Dragonauta, on the other hand, plumb the depths of evil, morphing away from the prog/doom approach of their 'Luciferatu' disc and presenting us with more of a 'Sabbath-meets-Venom approach this time around. Not that the prog change-ups are gone, oh no. They've simply added more to their meaty stew, more bleeding flesh to tear into. Here's a baker's dozen of influences; no doubt you'll be able to name several dozen of your own: El Reloj, Vox Dei, Celtic Frost, Flied Egg, Hawkwind, 'Sabbath ('natch), Cosmic Dealer, Thee Frantics, Obsessed, Q65, Count Raven, Motorhead and La Pesada. Eschewing the English lyrics of previous efforts, Federico Wolman's vocals are all in Spanish, gargling blood and razors while exploring hideous occult depths in a virtual black metal style. Bien de machos! Indeed! The playing presents a melodic counterpoint; there really seems to be nothing this band of prodigal sons cannot play! They're that good. Is it doom? I'll say yes, though 'Sabbath purists will disagree. One thing's for sure; there's no violins and hand wringing. This is doom for carnivores! Don't neglect to listen to the last couple of songs, which are live versions of songs from 'Luciferatu'.

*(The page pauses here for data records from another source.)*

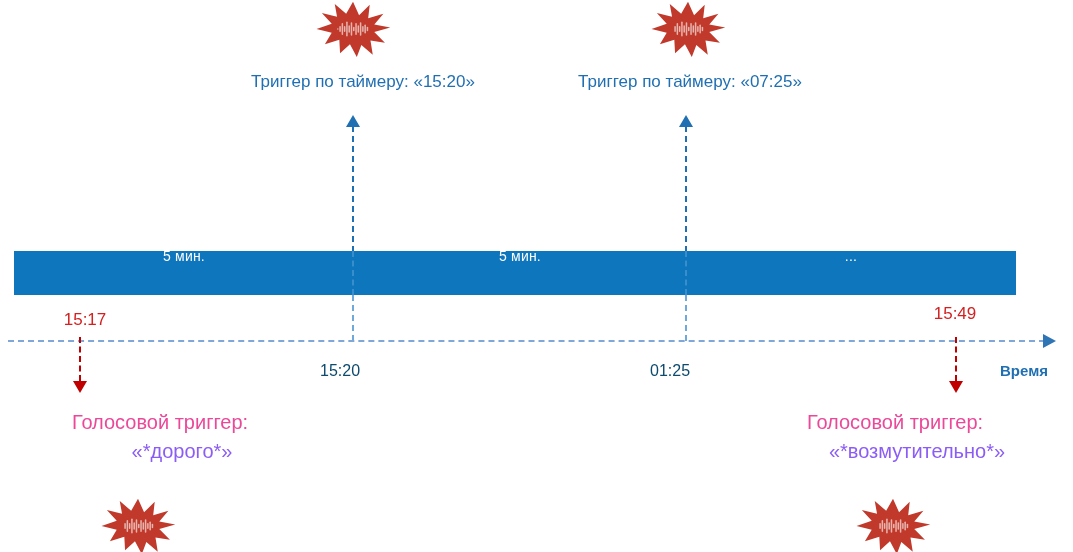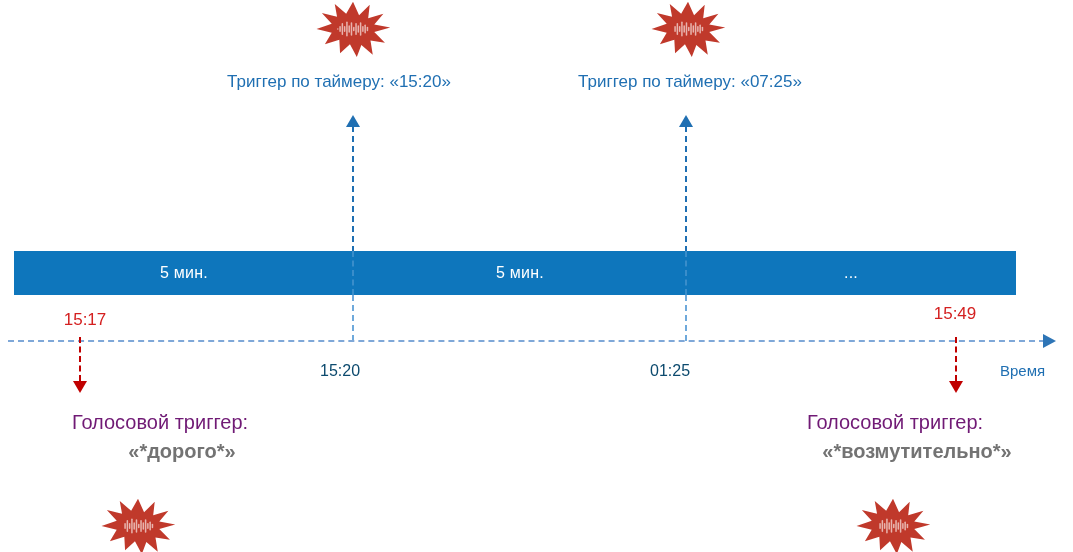--- a/index.html
+++ b/index.html
@@ -22,25 +22,25 @@
   .bar {
     position: absolute;
     left: 14px;
     top: 251px;
     width: 1002px;
     height: 44px;
     background: #0E76BC;
   }
   .bar-seg-label {
     position: absolute;
-    top: 251px;
+    top: 234px;
     height: 44px;
     line-height: 44px;
     color: #ffffff;
-    font-size: 16px;
+    font-size: 14px;
     font-family: "Liberation Sans", sans-serif;
     text-align: center;
     letter-spacing: 0.2px;
     white-space: nowrap;
   }
   .seg1 { left: 14px;  width: 340px; }
   .seg2 { left: 354px; width: 332px; }
   .seg3 { left: 686px; width: 330px; }
 
   
@@ -61,21 +61,21 @@
     border-top: 7px solid transparent;
     border-bottom: 7px solid transparent;
     border-left: 13px solid #2E75B6;
   }
   .axis-label {
     position: absolute;
     left: 1000px;
     top: 362px;
     color: #1F6FB2;
     font-size: 15px;
-    font-weight: normal;
+    font-weight: bold;
     white-space: nowrap;
   }
   .tick-label {
     position: absolute;
     top: 362px;
     color: #0c4a6e;
     font-size: 16px;
     white-space: nowrap;
     text-align: left;
   }
@@ -117,37 +117,37 @@
 
   
   .timer-caption {
     position: absolute;
     top: 72px;
     color: #1F6FB2;
     font-size: 17px;
     white-space: nowrap;
     text-align: center;
   }
-  .cap1 { left: 134px; width: 410px; }
+  .cap1 { left: 158px; width: 410px; }
   .cap2 { left: 490px; width: 400px; }
 
   .voice-block {
     position: absolute;
     text-align: center;
     white-space: nowrap;
   }
   .voice-title {
-    color: #701a75;
+    color: #ec4899;
     font-size: 20px;
     line-height: 28px;
   }
   .voice-phrase {
-    color: #737373;
+    color: #8b5cf6;
     font-size: 20px;
-    font-weight: bold;
+    font-weight: normal;
     line-height: 30px;
     padding-left: 44px;
   }
   .voice-left  { left: 0px;   top: 408px; width: 320px; }
   .voice-right { left: 730px; top: 408px; width: 330px; }
 
   .red-time {
     position: absolute;
     color: #D42020;
     font-size: 17px;

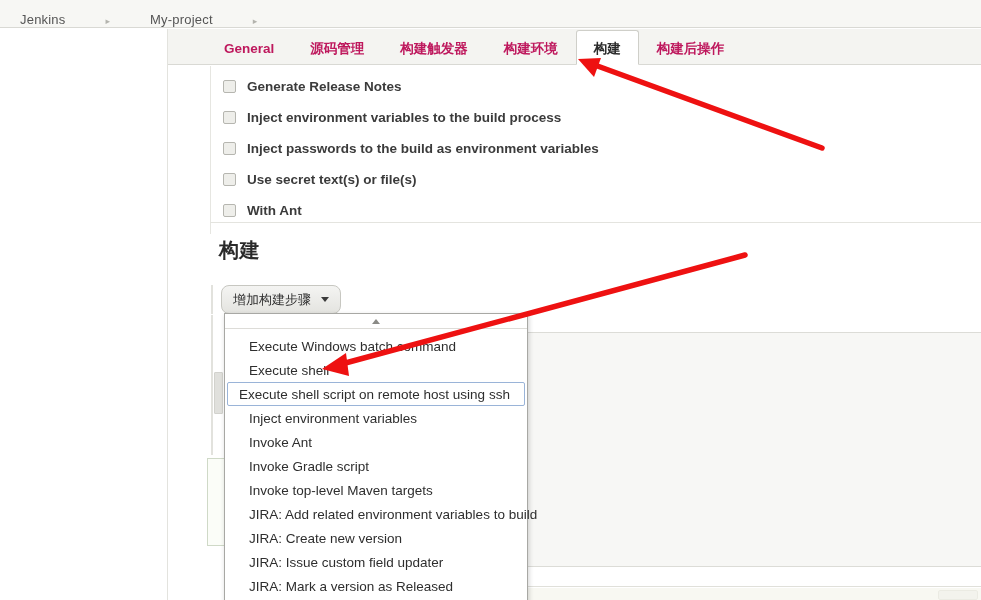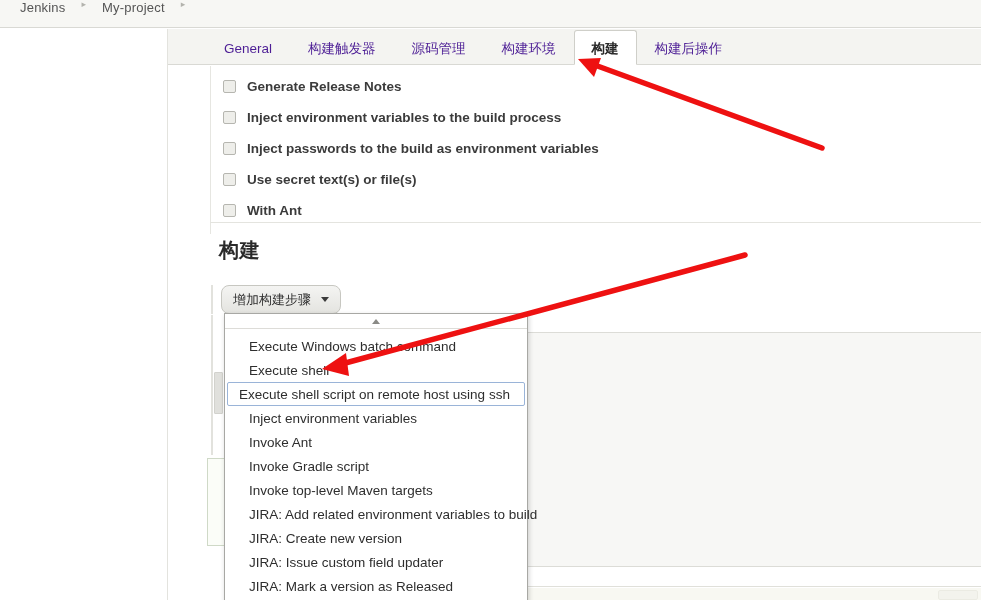--- a/index.html
+++ b/index.html
@@ -14,22 +14,23 @@
     color: #333333;
   }
 
   #page { position: relative; width: 981px; height: 600px; background: #ffffff; }
 
   
   .breadcrumb-bar {
     position: absolute; left: 0; top: 0; width: 981px; height: 28px;
     background: #f7f7f4;
     border-bottom: 1px solid #d9d9d4;
-    display: flex; align-items: flex-start;
+    display: flex; align-items: flex-end;
     padding-left: 18px;
+    gap: 24px;
   }
   .crumb {
     font-size: 13px; color: #555555; letter-spacing: .2px;
     padding: 0 2px; text-decoration: none;
   }
   .crumb-sep {
     color: #b3b3ad; font-size: 9px; margin: 0 14px 0 14px;
     display: inline-block; transform: translateY(-1px);
   }
 
@@ -52,26 +53,27 @@
     position: absolute; left: 168px; top: 29px;
     width: 813px; height: 36px;
     background: #f4f4f1;
     border-bottom: 1px solid #d9d9d4;
     display: flex; align-items: flex-end;
     padding-left: 38px;
   }
   .tab {
     height: 35px; line-height: 35px;
     padding: 0 17px;
-    font-size: 13.5px; color: #4c1d95;
+    font-size: 13.5px; color: #be185d;
     border: 1px solid transparent;
     border-bottom: none;
     position: relative; top: 1px;
     white-space: nowrap;
     cursor: default;
+    font-weight: bold;
   }
   .tab.active {
     background: #ffffff;
     color: #2b2b2b;
     font-weight: bold;
     border: 1px solid #cfcfc9;
     border-bottom: 1px solid #ffffff;
     border-radius: 3px 3px 0 0;
   }
 
@@ -238,22 +240,22 @@
     <a class="crumb" href="#">My-project</a>
     <span class="crumb-sep">▸</span>
   </div>
 
   <div class="left-col"></div>
 
   <div class="config-panel"></div>
 
   <div class="tab-bar">
     <div class="tab">General</div>
+    <div class="tab">源码管理</div>
     <div class="tab">构建触发器</div>
-    <div class="tab">源码管理</div>
     <div class="tab">构建环境</div>
     <div class="tab active">构建</div>
     <div class="tab">构建后操作</div>
   </div>
 
   <div class="checkbox-block">
     <div class="check-row">
       <span class="cb"></span>
       <span class="check-label">Generate Release Notes</span>
     </div>

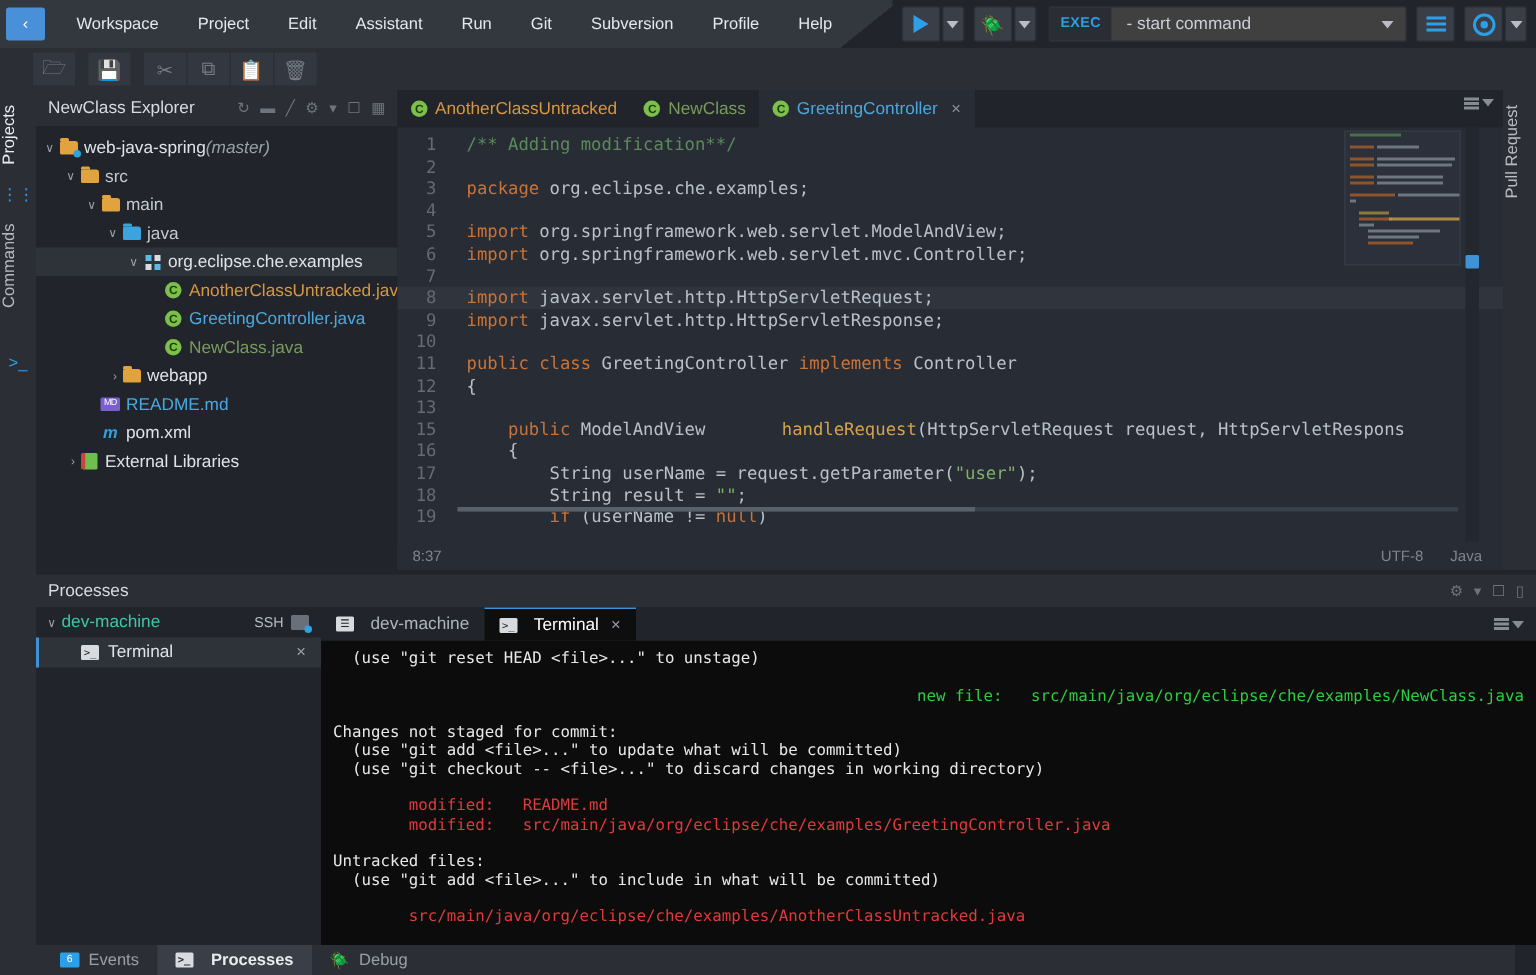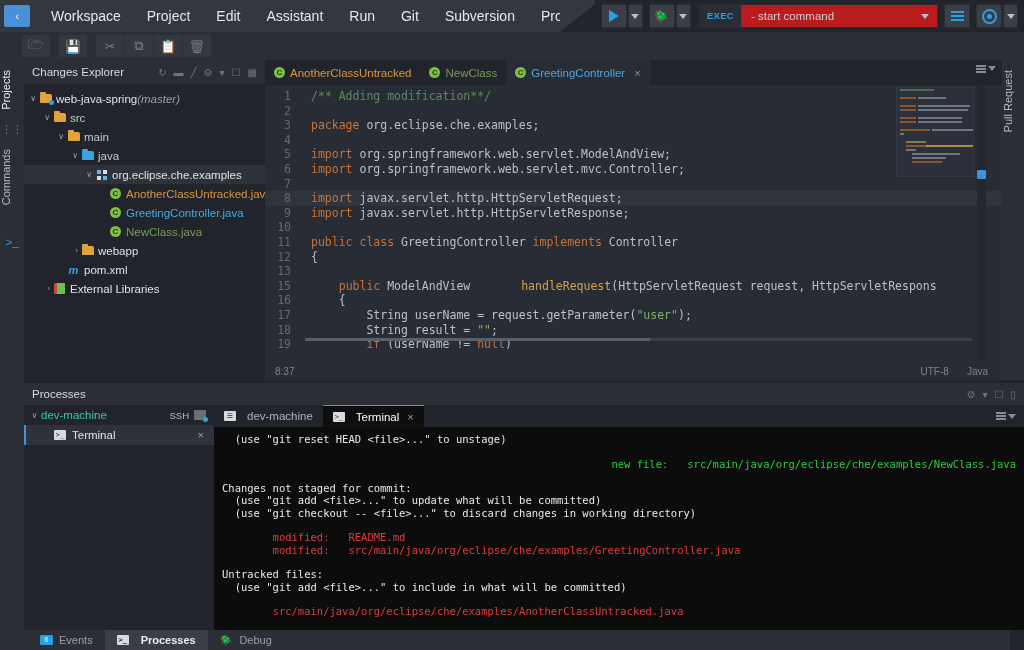--- a/index.html
+++ b/index.html
@@ -19,21 +19,21 @@
     display: flex; align-items: center;
   }
   .menubar-left { display: flex; align-items: center; height: 100%; }
   .back-btn {
     width: 26px; height: 22px; margin-left: 4px; margin-right: 8px;
     background: #4a90d9; color: #fff; font-size: 11px;
     display: flex; align-items: center; justify-content: center;
     border-radius: 2px; cursor: pointer;
   }
   .menu-item {
-    padding: 0 13px; font-size: 14px; color: #e4e7eb;
+    padding: 0 13px; font-size: 11px; color: #e4e7eb;
     line-height: 32px; cursor: pointer; white-space: nowrap;
   }
   .menubar-slant {
     position: absolute; left: 560px; top: 0; width: 40px; height: 32px;
     background: linear-gradient(to bottom right, #33373e 50%, #21252b 50%);
   }
   .toolbar-right {
     position: absolute; right: 0; top: 0; height: 32px;
     display: flex; align-items: center; gap: 0px;
     background: #21252b; padding-right: 6px;
@@ -48,21 +48,21 @@
   .play-tri {
     width: 0; height: 0; border-left: 10px solid #2c9fe8;
     border-top: 6px solid transparent; border-bottom: 6px solid transparent;
   }
   .caret-dn {
     width: 0; height: 0; border-left: 4px solid transparent;
     border-right: 4px solid transparent; border-top: 5px solid #b9bec6;
   }
   .exec-combo {
     display: flex; align-items: center; height: 24px; margin-left: 8px;
-    background: #b91c1c; border: 1px solid #2b2f35; border-radius: 2px;
+    background: #404040; border: 1px solid #2b2f35; border-radius: 2px;
   }
   .exec-lbl {
     background: #2a2e34; color: #2c9fe8; font-size: 9.5px; font-weight: bold;
     padding: 0 7px; height: 22px; line-height: 22px; letter-spacing: .3px;
   }
   .exec-val {
     font-size: 11.5px; color: #c9ced6; padding: 0 10px; width: 180px;
   }
   .exec-caret { margin-right: 8px; }
   .ring-icon {
@@ -414,21 +414,21 @@
 
   <div class="left-rail">
     <div class="rail-item active">Projects</div>
     <div class="rail-ico">⋮⋮</div>
     <div class="rail-item" style="padding-top:28px">Commands</div>
     <div class="rail-ico">&gt;_</div>
   </div>
 
   <div class="explorer">
     <div class="panel-head">
-      <span class="panel-title">Changes Explorer</span>
+      <span class="panel-title">NewClass Explorer</span>
       <span class="panel-icons">
         <span class="pi">↻</span>
         <span class="pi">▬</span>
         <span class="pi">╱</span>
         <span class="pi">⚙</span>
         <span class="pi">▾</span>
         <span class="pi">☐</span>
         <span class="pi">▦</span>
       </span>
     </div>
@@ -491,20 +491,27 @@
             <span class="cls-ic">C</span>
           </span>
           <span class="tlabel green">NewClass.java</span>
         </div>
         <div class="tree-row">
           <span style="width:56px;flex:0 0 56px;text-align:right;padding-right:2px" class="tw">›</span>
           <span class="ic">
             <span class="folder"></span>
           </span>
           <span class="tlabel white">webapp</span>
+        </div>
+        <div class="tree-row">
+          <span style="width:42px;flex:0 0 42px;text-align:right;padding-right:2px" class="tw"></span>
+          <span class="ic">
+            <span class="md-ic">MD</span>
+          </span>
+          <span class="tlabel link">README.md</span>
         </div>
         <div class="tree-row">
           <span style="width:42px;flex:0 0 42px;text-align:right;padding-right:2px" class="tw"></span>
           <span class="ic">
             <span class="mvn-ic">m</span>
           </span>
           <span class="tlabel white">pom.xml</span>
         </div>
         <div class="tree-row">
           <span style="width:28px;flex:0 0 28px;text-align:right;padding-right:2px" class="tw">›</span>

The Dias de Garage label has proven that they've got an eye for quality and plenty of love for the music. Show 'em some love of your own by picking up what will surely be one of the year's best discs.
1. Seven Doors
2. Grey Sky Faith
4. Brightest Day
5. Killing for Culture
6. With Guilt
7. Ramera del Diablo
8. Revolucion Luciferiana
9. Letargo Espiritual
10. Bruta Vu (Hijo del Diablo) (live Version)
11. Tomegapentagram (live Version)
Duration : Approx. 55 minutes
Visit the Abdullah bandpage.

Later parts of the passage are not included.